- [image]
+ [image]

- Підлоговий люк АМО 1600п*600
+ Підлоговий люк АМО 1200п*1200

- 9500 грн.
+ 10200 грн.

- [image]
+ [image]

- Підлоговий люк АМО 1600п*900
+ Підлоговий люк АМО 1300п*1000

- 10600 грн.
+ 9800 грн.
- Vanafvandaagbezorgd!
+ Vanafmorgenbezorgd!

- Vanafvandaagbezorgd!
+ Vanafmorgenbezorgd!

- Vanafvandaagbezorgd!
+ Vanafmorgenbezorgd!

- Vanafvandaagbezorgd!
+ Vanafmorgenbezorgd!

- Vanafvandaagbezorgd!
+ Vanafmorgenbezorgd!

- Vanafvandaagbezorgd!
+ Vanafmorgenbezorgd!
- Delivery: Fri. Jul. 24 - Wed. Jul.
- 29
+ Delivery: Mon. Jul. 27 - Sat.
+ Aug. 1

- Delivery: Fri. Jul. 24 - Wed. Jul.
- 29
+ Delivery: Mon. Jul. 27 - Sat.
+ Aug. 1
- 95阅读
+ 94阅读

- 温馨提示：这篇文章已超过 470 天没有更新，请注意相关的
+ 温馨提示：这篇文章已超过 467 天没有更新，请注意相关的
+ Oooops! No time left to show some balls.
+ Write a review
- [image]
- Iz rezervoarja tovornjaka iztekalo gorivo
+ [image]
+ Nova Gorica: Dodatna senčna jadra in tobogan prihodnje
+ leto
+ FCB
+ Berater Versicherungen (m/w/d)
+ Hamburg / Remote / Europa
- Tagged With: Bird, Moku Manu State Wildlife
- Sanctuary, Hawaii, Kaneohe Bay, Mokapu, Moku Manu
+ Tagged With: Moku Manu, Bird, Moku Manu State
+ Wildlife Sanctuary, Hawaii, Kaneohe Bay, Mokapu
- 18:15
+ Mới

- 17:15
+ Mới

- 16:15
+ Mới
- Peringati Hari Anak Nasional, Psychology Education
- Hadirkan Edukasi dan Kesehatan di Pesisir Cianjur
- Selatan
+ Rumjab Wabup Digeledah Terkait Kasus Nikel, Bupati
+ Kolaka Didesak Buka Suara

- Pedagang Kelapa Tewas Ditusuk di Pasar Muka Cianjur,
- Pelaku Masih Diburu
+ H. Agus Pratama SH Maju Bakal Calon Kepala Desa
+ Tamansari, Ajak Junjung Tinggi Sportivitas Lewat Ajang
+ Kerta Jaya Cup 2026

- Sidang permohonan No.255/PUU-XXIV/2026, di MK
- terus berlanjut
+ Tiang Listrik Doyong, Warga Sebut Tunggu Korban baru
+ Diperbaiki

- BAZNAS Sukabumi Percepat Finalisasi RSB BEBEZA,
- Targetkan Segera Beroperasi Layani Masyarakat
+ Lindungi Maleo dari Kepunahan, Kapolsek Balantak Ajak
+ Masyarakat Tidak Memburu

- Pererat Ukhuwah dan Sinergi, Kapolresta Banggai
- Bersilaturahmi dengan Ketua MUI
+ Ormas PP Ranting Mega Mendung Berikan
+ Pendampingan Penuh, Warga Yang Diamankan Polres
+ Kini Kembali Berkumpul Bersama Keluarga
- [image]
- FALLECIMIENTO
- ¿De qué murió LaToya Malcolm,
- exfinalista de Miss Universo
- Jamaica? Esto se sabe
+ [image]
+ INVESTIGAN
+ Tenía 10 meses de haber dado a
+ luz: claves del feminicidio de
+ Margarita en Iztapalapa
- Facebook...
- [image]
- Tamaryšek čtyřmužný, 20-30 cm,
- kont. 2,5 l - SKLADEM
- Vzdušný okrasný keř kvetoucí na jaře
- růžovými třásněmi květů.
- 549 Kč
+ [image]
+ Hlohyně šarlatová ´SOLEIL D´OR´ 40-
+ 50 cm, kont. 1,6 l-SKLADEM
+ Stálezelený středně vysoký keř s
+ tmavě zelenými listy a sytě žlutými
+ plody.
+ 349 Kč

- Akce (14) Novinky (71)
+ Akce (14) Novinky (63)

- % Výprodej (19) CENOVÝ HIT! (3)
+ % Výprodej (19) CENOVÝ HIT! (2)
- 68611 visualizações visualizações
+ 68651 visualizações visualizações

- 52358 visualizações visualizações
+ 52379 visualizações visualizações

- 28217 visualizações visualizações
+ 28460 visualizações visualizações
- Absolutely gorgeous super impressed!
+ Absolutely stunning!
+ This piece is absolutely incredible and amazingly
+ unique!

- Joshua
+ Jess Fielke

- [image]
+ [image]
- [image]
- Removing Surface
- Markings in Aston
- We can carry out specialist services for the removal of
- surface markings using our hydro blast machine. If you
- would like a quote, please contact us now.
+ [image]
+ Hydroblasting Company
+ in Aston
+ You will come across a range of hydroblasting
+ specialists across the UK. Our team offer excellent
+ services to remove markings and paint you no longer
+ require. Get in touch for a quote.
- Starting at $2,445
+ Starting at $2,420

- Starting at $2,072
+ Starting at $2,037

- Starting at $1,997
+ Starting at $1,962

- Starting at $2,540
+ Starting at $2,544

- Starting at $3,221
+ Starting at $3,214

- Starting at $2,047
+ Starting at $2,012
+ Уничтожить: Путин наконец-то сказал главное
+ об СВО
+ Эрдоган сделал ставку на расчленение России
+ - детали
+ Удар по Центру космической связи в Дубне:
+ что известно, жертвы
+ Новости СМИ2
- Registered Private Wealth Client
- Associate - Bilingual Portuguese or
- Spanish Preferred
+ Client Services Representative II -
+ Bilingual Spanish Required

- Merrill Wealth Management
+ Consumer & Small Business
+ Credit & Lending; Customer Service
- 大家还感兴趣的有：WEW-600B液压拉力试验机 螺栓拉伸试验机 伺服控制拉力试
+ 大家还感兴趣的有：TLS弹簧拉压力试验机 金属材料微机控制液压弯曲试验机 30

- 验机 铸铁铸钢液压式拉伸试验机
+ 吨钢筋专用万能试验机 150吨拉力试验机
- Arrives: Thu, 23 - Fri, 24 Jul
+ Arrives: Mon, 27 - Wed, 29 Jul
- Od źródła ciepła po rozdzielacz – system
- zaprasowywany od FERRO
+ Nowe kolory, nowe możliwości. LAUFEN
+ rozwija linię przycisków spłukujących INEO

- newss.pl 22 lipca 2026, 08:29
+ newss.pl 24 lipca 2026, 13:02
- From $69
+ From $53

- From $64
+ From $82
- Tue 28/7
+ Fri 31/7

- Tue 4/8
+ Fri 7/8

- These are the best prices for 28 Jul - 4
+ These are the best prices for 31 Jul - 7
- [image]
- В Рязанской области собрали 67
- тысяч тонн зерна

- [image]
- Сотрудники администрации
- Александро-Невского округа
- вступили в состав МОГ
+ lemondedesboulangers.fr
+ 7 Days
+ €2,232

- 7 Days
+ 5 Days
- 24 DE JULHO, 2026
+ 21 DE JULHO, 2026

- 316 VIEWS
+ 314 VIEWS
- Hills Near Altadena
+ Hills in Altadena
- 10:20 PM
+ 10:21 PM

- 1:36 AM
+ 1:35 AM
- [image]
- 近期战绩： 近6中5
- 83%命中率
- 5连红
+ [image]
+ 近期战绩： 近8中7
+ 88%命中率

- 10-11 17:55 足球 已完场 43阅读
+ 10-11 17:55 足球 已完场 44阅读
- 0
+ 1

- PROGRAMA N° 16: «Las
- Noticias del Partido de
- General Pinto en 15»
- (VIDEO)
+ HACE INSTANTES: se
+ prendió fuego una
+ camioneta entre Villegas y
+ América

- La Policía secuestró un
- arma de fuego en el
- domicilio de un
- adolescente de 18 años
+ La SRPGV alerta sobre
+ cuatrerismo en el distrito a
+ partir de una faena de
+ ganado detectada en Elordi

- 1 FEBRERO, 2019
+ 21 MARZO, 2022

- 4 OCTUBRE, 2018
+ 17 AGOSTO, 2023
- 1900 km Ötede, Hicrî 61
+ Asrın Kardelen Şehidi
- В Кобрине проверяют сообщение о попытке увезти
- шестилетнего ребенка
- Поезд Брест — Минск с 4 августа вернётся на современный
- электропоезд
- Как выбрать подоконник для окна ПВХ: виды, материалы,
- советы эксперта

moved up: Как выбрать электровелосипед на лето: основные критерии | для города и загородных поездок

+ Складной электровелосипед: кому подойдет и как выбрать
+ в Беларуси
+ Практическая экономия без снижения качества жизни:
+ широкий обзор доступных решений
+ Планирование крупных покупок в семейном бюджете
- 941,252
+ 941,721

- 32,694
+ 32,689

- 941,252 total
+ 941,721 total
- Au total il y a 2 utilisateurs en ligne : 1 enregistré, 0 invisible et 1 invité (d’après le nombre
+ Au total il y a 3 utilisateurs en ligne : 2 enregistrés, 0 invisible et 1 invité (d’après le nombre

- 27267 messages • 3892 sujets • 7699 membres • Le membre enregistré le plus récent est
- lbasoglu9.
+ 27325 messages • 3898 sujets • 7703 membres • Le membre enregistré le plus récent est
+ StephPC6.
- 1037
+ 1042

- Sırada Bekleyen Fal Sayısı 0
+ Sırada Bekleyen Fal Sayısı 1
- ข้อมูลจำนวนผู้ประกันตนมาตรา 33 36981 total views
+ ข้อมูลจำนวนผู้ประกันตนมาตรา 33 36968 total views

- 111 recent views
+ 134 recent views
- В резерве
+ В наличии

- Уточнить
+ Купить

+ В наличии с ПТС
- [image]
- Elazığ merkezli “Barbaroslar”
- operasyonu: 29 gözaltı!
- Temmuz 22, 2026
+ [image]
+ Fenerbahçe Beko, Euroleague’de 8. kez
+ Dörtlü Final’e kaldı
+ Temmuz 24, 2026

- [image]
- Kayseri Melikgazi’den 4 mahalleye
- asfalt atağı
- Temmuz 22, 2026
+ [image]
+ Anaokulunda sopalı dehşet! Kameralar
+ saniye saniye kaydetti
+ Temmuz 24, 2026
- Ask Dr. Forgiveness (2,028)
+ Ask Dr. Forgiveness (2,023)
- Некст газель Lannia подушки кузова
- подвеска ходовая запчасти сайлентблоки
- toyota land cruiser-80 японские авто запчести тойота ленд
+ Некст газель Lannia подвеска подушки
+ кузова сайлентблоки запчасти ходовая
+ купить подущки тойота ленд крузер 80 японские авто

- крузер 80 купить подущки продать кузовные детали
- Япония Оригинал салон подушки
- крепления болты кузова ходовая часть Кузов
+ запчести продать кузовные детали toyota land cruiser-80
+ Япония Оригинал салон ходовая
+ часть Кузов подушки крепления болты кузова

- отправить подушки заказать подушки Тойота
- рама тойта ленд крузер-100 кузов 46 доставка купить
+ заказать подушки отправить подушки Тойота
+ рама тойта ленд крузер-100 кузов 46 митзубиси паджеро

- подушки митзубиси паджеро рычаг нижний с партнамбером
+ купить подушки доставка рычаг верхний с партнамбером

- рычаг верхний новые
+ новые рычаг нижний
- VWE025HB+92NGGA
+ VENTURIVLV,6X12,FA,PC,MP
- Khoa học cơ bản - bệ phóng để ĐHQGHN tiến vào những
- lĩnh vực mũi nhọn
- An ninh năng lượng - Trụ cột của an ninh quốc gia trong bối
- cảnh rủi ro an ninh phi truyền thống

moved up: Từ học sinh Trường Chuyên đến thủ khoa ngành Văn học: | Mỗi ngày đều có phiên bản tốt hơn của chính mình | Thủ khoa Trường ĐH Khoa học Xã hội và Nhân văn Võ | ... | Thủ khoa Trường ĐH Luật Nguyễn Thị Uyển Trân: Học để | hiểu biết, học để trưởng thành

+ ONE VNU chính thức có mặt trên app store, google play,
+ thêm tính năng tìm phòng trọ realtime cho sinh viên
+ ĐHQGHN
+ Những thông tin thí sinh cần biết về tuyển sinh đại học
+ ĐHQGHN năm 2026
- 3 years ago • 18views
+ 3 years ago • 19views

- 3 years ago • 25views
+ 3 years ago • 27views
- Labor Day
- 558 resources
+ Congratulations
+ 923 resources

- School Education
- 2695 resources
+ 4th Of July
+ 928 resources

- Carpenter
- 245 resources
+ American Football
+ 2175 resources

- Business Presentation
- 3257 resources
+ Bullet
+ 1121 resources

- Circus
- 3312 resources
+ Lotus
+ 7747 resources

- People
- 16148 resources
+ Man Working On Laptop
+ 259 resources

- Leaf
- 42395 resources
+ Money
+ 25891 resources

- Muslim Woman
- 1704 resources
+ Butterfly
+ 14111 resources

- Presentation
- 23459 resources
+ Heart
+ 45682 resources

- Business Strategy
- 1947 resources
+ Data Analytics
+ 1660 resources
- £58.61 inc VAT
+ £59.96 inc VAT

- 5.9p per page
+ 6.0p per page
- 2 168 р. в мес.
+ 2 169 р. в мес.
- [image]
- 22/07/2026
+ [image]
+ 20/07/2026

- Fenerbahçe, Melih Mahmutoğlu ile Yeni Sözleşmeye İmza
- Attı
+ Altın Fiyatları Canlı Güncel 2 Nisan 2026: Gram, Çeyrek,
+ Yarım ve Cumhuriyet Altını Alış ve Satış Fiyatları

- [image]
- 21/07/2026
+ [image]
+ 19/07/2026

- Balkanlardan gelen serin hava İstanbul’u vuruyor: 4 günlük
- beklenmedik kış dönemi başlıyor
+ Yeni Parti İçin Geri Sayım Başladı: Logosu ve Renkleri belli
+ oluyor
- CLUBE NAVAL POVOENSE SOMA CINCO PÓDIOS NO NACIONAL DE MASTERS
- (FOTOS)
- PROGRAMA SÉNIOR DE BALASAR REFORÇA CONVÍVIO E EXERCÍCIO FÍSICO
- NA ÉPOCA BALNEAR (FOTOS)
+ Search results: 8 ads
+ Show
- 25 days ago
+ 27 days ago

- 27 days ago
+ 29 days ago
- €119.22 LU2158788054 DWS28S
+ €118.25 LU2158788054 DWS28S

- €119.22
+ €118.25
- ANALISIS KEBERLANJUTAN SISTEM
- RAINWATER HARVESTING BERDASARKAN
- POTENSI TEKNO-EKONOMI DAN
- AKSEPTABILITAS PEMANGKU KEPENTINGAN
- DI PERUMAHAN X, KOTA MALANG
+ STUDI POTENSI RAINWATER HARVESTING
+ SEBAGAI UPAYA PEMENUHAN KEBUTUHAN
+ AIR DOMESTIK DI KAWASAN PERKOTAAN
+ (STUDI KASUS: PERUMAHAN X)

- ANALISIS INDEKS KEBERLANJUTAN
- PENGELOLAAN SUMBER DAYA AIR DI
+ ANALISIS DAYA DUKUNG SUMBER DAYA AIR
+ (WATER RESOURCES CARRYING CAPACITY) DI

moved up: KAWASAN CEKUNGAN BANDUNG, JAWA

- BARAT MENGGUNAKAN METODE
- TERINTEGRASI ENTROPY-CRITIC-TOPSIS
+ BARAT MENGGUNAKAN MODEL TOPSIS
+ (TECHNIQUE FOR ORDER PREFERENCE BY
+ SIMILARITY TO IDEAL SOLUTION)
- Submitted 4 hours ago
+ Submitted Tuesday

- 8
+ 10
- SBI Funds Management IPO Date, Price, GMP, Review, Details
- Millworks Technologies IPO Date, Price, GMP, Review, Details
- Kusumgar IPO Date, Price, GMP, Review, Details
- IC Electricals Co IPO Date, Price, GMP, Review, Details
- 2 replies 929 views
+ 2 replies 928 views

══════════

TASK OBJECTIVE. Determine how many lines of the data above contain the string "MENGGUNAKAN", and give the result with nothing else.

WRITTEN REPLY. 2